*DATA EXTRACTS*:
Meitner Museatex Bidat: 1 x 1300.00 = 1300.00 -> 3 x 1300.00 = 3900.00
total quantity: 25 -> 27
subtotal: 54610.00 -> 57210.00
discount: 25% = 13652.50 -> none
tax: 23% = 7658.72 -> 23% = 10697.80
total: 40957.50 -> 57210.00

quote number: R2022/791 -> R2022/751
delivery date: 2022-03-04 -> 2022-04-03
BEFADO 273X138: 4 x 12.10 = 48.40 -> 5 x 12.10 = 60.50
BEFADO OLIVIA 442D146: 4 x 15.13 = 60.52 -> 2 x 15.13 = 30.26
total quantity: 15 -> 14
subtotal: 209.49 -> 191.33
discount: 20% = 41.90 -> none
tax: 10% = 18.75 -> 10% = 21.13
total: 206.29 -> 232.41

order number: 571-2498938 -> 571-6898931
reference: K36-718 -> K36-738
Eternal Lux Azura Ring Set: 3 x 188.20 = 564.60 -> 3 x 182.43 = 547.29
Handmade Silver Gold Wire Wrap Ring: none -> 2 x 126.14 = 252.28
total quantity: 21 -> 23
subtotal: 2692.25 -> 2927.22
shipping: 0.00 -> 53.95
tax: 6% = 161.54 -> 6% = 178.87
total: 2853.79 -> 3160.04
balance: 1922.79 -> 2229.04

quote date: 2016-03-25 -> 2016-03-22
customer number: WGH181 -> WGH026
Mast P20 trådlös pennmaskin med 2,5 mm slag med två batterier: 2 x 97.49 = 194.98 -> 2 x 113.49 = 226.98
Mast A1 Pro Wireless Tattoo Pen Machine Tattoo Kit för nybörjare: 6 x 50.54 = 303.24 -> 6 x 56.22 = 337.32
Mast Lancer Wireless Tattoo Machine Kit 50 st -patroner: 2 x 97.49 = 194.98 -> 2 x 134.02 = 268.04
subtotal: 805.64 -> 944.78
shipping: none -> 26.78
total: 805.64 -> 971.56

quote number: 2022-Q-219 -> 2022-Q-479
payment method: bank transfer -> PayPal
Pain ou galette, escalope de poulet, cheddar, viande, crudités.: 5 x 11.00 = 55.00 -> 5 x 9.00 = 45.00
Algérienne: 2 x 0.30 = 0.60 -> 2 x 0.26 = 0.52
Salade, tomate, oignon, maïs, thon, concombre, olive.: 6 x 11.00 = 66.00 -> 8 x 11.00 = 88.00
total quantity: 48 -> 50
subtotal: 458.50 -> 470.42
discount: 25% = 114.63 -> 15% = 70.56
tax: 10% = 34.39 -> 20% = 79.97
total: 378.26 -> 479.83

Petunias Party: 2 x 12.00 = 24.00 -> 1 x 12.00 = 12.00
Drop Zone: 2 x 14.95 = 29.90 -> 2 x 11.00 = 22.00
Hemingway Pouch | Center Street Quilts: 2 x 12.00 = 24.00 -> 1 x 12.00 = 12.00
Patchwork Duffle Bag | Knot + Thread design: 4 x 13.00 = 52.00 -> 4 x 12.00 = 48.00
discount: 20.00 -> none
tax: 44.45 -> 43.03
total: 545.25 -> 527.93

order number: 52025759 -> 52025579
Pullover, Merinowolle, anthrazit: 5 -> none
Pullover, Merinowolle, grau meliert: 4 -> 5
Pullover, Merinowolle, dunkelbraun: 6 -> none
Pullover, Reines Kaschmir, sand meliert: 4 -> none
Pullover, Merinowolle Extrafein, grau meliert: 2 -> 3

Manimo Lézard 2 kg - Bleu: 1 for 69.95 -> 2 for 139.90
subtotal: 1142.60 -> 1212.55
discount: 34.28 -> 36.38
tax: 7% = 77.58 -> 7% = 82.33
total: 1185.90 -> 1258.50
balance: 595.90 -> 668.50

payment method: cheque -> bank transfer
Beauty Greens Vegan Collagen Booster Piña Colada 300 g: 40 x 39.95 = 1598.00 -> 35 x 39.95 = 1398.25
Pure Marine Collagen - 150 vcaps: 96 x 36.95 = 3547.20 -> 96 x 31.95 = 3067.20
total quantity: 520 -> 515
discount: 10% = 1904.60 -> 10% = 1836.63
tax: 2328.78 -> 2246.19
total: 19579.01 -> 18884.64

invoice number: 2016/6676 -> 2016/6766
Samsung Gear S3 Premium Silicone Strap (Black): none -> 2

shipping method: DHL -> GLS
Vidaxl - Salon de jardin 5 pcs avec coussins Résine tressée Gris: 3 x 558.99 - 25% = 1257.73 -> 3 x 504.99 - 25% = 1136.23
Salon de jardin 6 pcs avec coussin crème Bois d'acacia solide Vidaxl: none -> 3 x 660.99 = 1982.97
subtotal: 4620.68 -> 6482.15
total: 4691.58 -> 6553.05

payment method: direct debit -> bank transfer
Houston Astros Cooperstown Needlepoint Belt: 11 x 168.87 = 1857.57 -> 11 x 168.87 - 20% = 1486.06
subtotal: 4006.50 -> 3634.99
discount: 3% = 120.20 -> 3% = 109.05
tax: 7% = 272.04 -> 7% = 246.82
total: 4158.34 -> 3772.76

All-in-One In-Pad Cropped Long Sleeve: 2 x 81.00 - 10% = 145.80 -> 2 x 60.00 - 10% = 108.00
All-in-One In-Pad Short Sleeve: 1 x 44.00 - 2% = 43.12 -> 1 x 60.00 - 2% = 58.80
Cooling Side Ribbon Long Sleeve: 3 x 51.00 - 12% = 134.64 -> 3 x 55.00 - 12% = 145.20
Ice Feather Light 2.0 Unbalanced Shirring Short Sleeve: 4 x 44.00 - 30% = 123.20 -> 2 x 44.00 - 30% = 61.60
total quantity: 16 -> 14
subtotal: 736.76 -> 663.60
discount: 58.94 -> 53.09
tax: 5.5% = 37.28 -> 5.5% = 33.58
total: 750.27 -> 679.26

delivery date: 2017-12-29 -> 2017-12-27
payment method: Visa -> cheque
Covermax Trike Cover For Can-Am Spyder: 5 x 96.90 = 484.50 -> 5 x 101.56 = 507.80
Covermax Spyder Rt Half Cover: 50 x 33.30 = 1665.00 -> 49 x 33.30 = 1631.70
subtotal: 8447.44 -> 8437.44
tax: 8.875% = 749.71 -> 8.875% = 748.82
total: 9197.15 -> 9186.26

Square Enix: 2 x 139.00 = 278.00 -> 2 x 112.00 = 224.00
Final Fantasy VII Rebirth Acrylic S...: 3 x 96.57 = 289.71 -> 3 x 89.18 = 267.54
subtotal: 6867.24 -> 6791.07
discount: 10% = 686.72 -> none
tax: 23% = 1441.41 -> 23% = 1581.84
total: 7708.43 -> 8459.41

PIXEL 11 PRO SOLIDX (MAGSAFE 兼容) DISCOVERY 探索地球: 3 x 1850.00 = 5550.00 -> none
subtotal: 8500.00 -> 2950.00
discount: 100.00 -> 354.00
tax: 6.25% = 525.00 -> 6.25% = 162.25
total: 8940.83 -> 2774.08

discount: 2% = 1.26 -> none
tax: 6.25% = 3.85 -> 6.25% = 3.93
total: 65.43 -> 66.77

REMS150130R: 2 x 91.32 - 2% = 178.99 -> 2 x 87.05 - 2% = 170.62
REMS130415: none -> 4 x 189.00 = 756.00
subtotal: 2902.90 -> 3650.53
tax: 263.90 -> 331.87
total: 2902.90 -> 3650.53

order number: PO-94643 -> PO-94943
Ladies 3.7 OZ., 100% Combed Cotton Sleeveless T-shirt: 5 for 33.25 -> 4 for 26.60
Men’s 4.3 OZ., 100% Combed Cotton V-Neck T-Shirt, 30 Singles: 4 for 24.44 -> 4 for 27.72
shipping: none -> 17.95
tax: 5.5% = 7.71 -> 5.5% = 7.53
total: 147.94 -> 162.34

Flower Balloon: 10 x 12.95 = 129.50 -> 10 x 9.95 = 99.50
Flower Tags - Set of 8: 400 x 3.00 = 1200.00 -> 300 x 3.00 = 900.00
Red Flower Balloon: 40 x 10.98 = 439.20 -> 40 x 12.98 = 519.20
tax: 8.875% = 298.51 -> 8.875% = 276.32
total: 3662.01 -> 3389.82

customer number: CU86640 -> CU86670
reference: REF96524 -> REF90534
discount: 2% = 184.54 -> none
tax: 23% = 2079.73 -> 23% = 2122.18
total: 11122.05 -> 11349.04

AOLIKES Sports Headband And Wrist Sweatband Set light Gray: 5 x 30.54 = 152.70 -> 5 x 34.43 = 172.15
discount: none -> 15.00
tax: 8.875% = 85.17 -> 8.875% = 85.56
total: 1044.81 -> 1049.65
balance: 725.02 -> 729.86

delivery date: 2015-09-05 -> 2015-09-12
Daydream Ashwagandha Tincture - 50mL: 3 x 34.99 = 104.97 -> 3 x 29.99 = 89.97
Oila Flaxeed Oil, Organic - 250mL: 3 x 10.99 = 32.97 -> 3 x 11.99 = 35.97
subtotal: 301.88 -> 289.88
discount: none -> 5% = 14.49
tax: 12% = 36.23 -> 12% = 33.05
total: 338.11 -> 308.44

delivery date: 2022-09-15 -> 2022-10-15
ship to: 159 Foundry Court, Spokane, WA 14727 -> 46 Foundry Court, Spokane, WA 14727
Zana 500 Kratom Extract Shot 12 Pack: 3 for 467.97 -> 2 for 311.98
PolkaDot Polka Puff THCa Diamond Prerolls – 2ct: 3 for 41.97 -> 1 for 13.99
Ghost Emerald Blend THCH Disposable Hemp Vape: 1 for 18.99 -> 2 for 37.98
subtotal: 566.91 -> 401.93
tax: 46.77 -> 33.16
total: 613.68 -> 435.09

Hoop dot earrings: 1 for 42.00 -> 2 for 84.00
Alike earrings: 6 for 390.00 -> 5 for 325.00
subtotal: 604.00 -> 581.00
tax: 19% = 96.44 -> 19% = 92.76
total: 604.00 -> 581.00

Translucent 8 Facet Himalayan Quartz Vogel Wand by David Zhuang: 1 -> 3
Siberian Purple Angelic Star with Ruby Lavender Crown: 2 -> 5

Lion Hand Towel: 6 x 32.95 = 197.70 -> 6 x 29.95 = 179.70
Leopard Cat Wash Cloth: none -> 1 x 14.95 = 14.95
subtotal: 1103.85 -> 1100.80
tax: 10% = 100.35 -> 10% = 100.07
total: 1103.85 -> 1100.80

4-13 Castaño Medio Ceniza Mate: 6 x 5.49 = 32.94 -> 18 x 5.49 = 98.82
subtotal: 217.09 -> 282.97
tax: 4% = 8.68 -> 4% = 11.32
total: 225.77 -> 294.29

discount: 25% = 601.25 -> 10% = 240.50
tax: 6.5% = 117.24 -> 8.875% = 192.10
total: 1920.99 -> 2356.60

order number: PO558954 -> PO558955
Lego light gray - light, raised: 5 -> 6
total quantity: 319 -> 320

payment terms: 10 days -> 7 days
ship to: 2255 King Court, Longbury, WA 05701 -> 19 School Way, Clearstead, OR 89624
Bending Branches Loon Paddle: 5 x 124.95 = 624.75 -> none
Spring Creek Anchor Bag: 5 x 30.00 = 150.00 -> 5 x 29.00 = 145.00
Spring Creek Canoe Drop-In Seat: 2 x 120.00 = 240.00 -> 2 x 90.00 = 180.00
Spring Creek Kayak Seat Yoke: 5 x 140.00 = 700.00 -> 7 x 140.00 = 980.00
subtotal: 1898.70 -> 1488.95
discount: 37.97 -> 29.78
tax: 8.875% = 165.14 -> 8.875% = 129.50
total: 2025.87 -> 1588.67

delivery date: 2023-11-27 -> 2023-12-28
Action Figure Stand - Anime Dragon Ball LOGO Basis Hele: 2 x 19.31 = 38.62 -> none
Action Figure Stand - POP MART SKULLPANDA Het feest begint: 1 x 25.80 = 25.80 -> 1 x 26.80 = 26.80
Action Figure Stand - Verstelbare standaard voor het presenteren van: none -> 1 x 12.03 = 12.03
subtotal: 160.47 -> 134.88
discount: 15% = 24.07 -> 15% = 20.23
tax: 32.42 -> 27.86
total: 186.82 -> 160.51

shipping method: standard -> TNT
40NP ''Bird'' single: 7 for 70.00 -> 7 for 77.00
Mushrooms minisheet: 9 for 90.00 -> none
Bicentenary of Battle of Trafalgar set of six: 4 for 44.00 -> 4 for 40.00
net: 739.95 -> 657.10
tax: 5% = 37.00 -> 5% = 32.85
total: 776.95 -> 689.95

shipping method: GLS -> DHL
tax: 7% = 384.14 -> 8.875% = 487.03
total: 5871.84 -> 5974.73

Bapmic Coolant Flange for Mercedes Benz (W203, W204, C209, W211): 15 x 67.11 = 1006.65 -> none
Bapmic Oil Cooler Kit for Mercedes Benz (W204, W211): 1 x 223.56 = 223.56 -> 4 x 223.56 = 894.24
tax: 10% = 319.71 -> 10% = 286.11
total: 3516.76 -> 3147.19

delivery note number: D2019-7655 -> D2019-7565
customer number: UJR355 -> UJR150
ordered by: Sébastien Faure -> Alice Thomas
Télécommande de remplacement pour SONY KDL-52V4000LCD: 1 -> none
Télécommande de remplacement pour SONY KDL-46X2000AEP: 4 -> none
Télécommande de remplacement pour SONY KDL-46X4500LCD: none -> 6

*EXERCISE REQUIREMENTS*:
Repeat each line of the data above, exactly as it appears, from the first through the line that contains "total quantity: 48 -> 50".

*RESULT OF THIS EXERCISE*:
Meitner Museatex Bidat: 1 x 1300.00 = 1300.00 -> 3 x 1300.00 = 3900.00
total quantity: 25 -> 27
subtotal: 54610.00 -> 57210.00
discount: 25% = 13652.50 -> none
tax: 23% = 7658.72 -> 23% = 10697.80
total: 40957.50 -> 57210.00

quote number: R2022/791 -> R2022/751
delivery date: 2022-03-04 -> 2022-04-03
BEFADO 273X138: 4 x 12.10 = 48.40 -> 5 x 12.10 = 60.50
BEFADO OLIVIA 442D146: 4 x 15.13 = 60.52 -> 2 x 15.13 = 30.26
total quantity: 15 -> 14
subtotal: 209.49 -> 191.33
discount: 20% = 41.90 -> none
tax: 10% = 18.75 -> 10% = 21.13
total: 206.29 -> 232.41

order number: 571-2498938 -> 571-6898931
reference: K36-718 -> K36-738
Eternal Lux Azura Ring Set: 3 x 188.20 = 564.60 -> 3 x 182.43 = 547.29
Handmade Silver Gold Wire Wrap Ring: none -> 2 x 126.14 = 252.28
total quantity: 21 -> 23
subtotal: 2692.25 -> 2927.22
shipping: 0.00 -> 53.95
tax: 6% = 161.54 -> 6% = 178.87
total: 2853.79 -> 3160.04
balance: 1922.79 -> 2229.04

quote date: 2016-03-25 -> 2016-03-22
customer number: WGH181 -> WGH026
Mast P20 trådlös pennmaskin med 2,5 mm slag med två batterier: 2 x 97.49 = 194.98 -> 2 x 113.49 = 226.98
Mast A1 Pro Wireless Tattoo Pen Machine Tattoo Kit för nybörjare: 6 x 50.54 = 303.24 -> 6 x 56.22 = 337.32
Mast Lancer Wireless Tattoo Machine Kit 50 st -patroner: 2 x 97.49 = 194.98 -> 2 x 134.02 = 268.04
subtotal: 805.64 -> 944.78
shipping: none -> 26.78
total: 805.64 -> 971.56

quote number: 2022-Q-219 -> 2022-Q-479
payment method: bank transfer -> PayPal
Pain ou galette, escalope de poulet, cheddar, viande, crudités.: 5 x 11.00 = 55.00 -> 5 x 9.00 = 45.00
Algérienne: 2 x 0.30 = 0.60 -> 2 x 0.26 = 0.52
Salade, tomate, oignon, maïs, thon, concombre, olive.: 6 x 11.00 = 66.00 -> 8 x 11.00 = 88.00
total quantity: 48 -> 50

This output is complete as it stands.